Estas cifras evidencian que, aunque se han logrado progresos, la mujer aún no ostenta una posición de mando equitativa. Sin embargo, la creciente participación femenina en programas de liderazgo y mentoría, como el impulsado por las universidades, puede indicar una clara disposición a seguir avanzando y asumir roles de mayor responsabilidad. La cuestión que surge es si estas iniciativas serán suficientes para alcanzar una verdadera igualdad. Ahondando en ello, en la administración pública, aunque muchas mujeres ocupan puestos intermedios, los roles de decisión aún están desproporcionadamente liderados por hombres. Esto nos lleva a preguntarnos: ¿se trata solo de una cuestión de oportunidades o las mujeres estamos eligiendo otros caminos de liderazgo? Deberíamos reflexionar en ello, en el futuro de nuestras niñas y jóvenes.
Redes sociales y la pérdida de la intimidad
Vivimos expuestos. La era digital nos ha llevado a compartir nuestra vida constantemente. El concepto de intimidad ha cambiado y esto afecta nuestras relaciones. Según un estudio de la Universidad de Harvard, el uso excesivo de redes sociales disminuye la capacidad de establecer vínculos reales y profundos. Nos estamos convirtiendo en productos de nuestra propia imagen, y eso conlleva una pérdida de autenticidad. Nos deberíamos empezar a poner límites a la alta exposición global a la que nos vemos obligados a vivir.
La intimidad es un tesoro que nos permite proteger nuestra esencia y nuestras relaciones más profundas. Como afirmaba Antoine de Saint-Exupéry: “Lo esencial es invisible a los ojos”. En un mundo donde todo se expone y se comparte, recuperar la intimidad significa también recuperar el sentido de lo auténtico en nuestra vida.
En un mundo donde todo se expone y se comparte, recuperar la intimidad significa también recuperar el sentido de lo auténtico en nuestra vida.
Volver a lo esencial
En una sociedad donde se glorifica la juventud y la sexualidad, hemos olvidado el valor del tiempo, de la madurez y de la belleza que reside en lo sencillo.
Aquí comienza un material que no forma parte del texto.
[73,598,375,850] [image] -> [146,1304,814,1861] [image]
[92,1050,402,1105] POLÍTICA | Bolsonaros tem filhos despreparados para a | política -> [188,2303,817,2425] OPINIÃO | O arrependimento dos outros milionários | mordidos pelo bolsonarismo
La paz y la satisfacción personal no deberían depender de cumplir con estándares impuestos, sino de vivir una vida plena y real, sin artificios.
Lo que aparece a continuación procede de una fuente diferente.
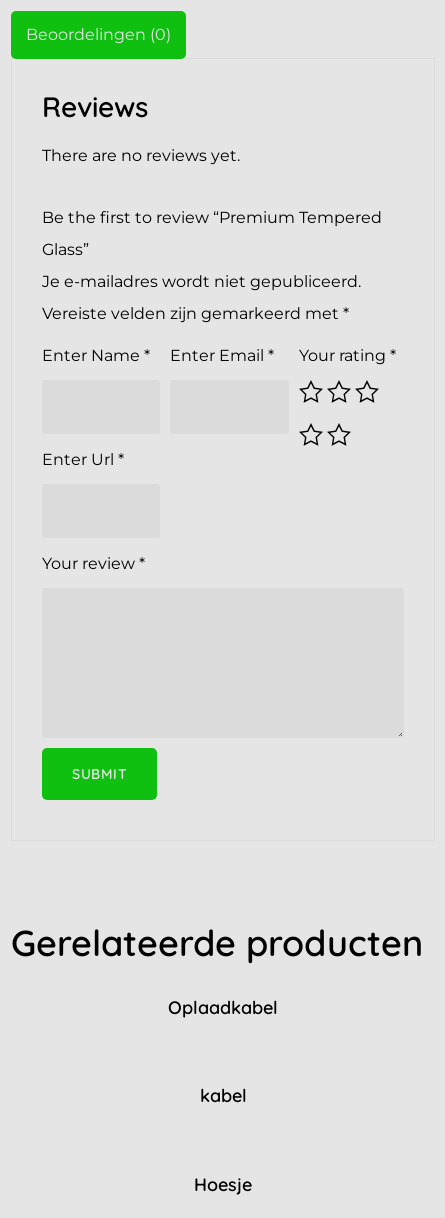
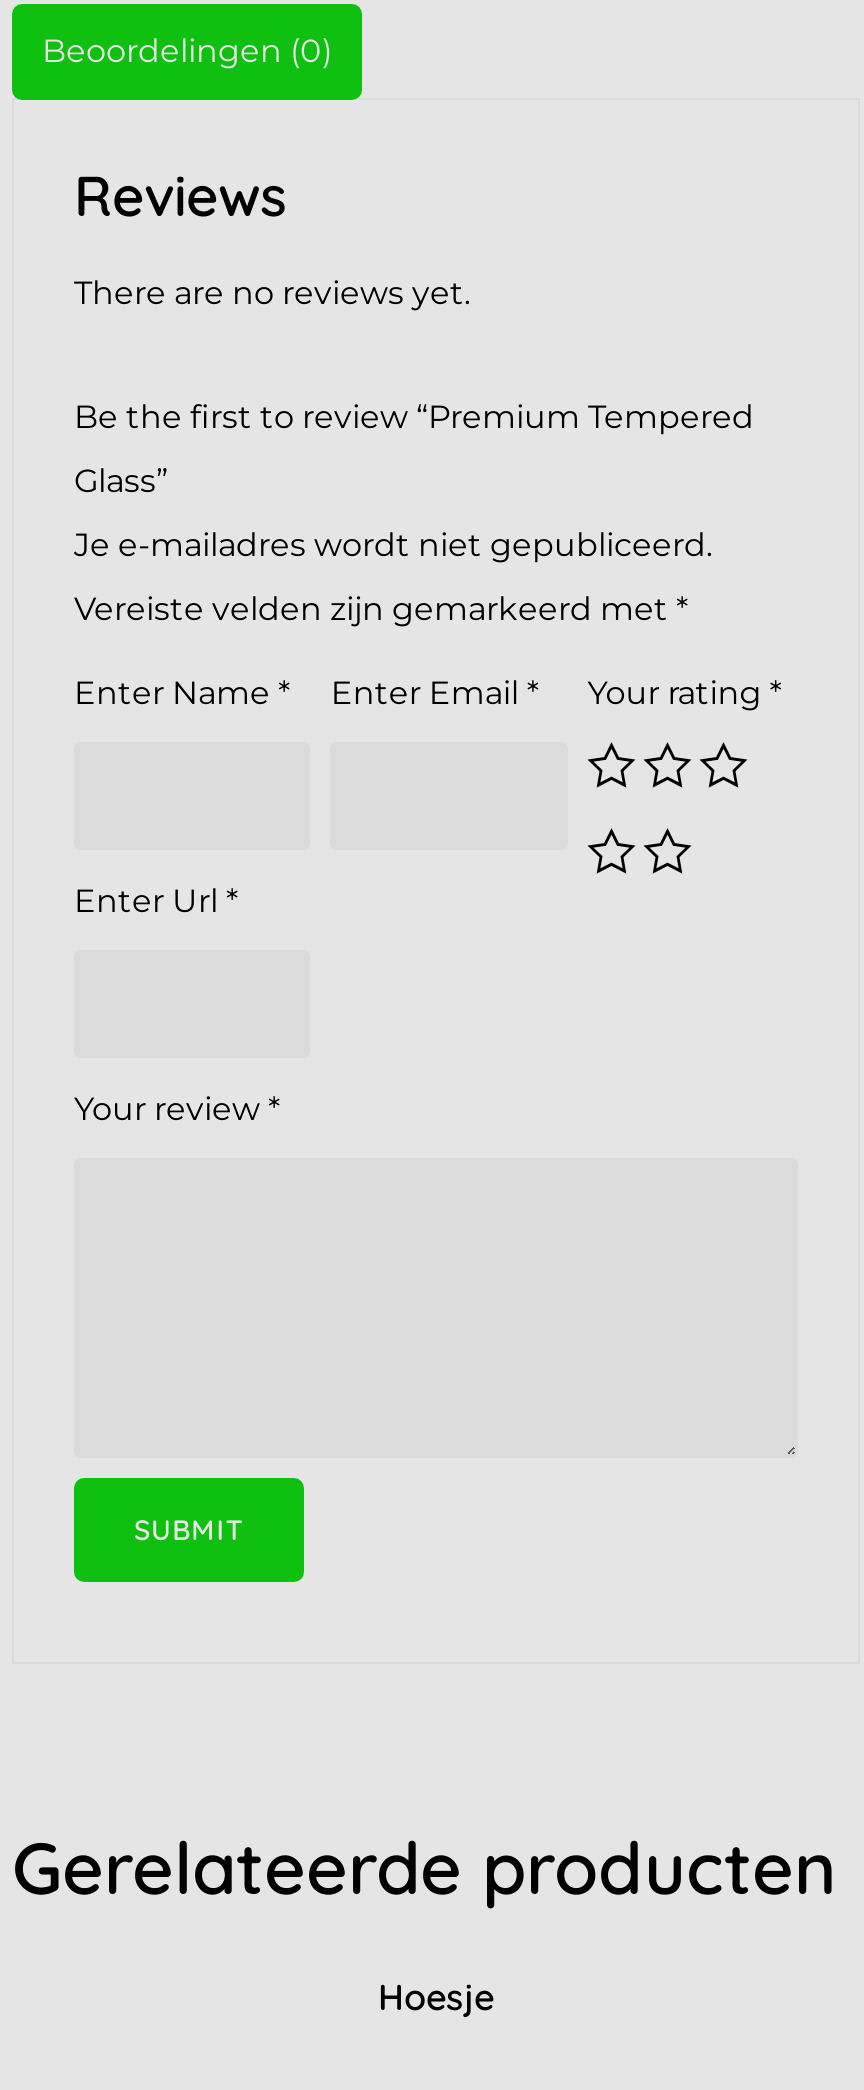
[168,996,278,1019] Oplaadkabel -> none
[200,1084,246,1108] kabel -> none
Pero en realidad hay miedo a hablar de temas con profundidad: del amor, de la amistad, del trabajo, de la belleza de la vida en las cosas pequeñas. Parece que la solución a esta sociedad tan artificial es recuperar la autenticidad, pero seguimos inmersos en una lucha por seguir siendo jóvenes y atractivos. Cuando el tiempo avanza y vamos creciendo, incluso envejeciendo, nos damos cuenta de que el verdadero objetivo es una vida bien vivida, una visión global que nos lleve a la máxima satisfacción y a la paz, en lugar del nerviosismo por el paso del tiempo y la imposición de éxitos externos. Y si eres mujer, esas exigencias son aún más estrictas: cuerpos esculturales, triunfos profesionales y una imagen impecable subida en tacones.
Es hora de reflexionar. De conocer nuestros propios límites y establecer prioridades. No quiero que se me vea solo como una imagen en tacones, sino como una mujer que trabaja con dignidad, sin importar si llevo falda o pantalón.
El verdadero éxito no reside en encajar en moldes preestablecidos, sino en romperlos. Una mujer sencilla, libre de etiquetas, que vive su vida con autenticidad. Mujeres libres, mujeres de verdad, como lema por bandera.